Web document revisions:
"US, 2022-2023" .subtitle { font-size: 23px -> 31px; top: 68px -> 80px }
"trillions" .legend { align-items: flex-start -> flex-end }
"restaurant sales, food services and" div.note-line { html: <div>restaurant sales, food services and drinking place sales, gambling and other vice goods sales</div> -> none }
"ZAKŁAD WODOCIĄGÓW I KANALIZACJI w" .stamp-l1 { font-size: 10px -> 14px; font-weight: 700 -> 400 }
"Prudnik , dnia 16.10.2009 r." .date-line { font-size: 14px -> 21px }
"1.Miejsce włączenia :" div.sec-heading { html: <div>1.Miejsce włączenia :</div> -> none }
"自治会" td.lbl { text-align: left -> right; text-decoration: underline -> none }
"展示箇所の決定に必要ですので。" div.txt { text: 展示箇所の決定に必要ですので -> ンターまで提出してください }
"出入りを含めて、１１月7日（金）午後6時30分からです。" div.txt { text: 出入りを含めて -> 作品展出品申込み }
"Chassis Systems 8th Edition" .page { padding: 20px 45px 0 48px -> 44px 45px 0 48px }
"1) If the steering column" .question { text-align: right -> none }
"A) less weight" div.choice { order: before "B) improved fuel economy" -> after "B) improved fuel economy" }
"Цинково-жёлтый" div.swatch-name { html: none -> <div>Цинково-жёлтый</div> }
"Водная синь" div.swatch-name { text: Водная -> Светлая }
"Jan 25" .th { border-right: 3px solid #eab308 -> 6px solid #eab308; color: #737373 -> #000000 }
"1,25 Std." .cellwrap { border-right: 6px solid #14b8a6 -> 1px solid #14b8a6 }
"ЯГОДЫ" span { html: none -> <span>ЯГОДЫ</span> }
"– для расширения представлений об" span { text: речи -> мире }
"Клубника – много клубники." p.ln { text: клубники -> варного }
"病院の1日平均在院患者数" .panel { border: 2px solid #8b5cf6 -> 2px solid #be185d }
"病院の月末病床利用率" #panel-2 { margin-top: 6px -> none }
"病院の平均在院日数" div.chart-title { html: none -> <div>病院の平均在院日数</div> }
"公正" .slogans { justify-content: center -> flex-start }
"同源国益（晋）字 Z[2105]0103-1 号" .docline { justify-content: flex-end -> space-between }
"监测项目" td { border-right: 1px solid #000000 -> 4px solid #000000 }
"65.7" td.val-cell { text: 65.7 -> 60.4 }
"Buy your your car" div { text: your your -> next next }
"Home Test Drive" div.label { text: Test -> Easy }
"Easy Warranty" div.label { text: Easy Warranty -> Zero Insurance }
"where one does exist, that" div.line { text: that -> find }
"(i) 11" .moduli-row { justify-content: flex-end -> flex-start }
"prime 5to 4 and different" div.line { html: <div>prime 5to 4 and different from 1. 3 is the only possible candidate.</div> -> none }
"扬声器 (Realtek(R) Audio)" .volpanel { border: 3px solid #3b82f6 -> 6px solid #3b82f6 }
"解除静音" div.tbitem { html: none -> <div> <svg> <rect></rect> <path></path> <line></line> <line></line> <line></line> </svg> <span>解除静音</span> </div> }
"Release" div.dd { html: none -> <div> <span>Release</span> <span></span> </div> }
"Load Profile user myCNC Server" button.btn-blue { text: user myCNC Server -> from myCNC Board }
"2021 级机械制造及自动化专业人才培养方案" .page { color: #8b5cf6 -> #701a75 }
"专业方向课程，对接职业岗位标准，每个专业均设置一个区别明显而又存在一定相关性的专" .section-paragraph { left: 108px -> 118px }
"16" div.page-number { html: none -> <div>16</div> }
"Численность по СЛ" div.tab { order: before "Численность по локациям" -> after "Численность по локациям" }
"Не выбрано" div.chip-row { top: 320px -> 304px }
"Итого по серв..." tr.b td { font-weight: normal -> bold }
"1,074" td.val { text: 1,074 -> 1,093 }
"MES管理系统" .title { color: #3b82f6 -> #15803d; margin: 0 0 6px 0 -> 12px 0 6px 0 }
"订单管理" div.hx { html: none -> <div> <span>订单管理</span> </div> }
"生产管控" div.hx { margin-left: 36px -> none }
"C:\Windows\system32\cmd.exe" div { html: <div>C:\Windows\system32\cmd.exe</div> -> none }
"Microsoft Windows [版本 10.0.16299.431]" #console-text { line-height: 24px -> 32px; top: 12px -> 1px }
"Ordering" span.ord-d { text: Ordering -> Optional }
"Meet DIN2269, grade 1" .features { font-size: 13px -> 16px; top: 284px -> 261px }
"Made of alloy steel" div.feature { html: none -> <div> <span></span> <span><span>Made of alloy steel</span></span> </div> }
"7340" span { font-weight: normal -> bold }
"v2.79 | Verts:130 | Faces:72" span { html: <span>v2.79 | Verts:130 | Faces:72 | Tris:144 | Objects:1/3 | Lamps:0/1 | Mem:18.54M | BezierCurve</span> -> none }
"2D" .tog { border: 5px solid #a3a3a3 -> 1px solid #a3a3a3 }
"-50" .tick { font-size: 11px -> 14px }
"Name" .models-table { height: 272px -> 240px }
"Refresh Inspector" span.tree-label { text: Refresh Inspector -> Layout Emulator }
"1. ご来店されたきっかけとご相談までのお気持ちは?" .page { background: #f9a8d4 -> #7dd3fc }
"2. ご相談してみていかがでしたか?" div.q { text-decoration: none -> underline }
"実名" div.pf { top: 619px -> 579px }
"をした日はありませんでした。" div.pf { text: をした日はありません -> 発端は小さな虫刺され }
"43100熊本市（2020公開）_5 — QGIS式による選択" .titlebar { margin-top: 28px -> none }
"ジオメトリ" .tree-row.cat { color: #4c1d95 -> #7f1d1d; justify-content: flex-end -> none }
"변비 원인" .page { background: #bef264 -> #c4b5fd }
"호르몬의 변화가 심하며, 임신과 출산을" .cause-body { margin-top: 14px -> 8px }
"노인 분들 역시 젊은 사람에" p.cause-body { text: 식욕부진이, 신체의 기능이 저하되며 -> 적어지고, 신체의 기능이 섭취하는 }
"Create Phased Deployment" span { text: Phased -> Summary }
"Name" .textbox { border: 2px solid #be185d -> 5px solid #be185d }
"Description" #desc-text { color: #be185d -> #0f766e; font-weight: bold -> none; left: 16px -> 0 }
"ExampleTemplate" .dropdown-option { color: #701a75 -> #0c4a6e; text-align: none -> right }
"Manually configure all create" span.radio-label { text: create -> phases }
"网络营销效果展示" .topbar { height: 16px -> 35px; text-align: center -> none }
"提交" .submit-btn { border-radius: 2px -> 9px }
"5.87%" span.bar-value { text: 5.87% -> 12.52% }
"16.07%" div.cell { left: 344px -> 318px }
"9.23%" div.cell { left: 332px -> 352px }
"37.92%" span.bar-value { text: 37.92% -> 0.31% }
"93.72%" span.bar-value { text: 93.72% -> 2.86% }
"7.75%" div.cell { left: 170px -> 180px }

Aim of the exercise: Among the entries, find every line holding "bold" and return it.

Response to the task:
"Итого по серв..." tr.b td { font-weight: normal -> bold }
"7340" span { font-weight: normal -> bold }
"Description" #desc-text { color: #be185d -> #0f766e; font-weight: bold -> none; left: 16px -> 0 }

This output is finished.